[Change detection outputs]
- Opening Delimiter -

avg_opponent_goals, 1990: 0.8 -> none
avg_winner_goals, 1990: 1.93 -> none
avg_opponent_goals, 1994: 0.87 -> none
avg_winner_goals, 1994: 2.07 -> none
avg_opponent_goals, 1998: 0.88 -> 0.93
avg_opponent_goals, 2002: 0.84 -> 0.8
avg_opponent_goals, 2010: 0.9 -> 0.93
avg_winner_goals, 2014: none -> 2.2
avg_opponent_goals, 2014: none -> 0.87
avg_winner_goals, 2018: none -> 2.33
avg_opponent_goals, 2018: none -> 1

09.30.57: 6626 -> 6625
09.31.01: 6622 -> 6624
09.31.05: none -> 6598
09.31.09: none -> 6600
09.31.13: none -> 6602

- Closing Delimiter -

* [Task] Print exactly the lines between the line with "avg_winner_goals, 1994: 2.07 -> none" and the final line of the records above, both included.

* [Written solution]
avg_winner_goals, 1994: 2.07 -> none
avg_opponent_goals, 1998: 0.88 -> 0.93
avg_opponent_goals, 2002: 0.84 -> 0.8
avg_opponent_goals, 2010: 0.9 -> 0.93
avg_winner_goals, 2014: none -> 2.2
avg_opponent_goals, 2014: none -> 0.87
avg_winner_goals, 2018: none -> 2.33
avg_opponent_goals, 2018: none -> 1

09.30.57: 6626 -> 6625
09.31.01: 6622 -> 6624
09.31.05: none -> 6598
09.31.09: none -> 6600
09.31.13: none -> 6602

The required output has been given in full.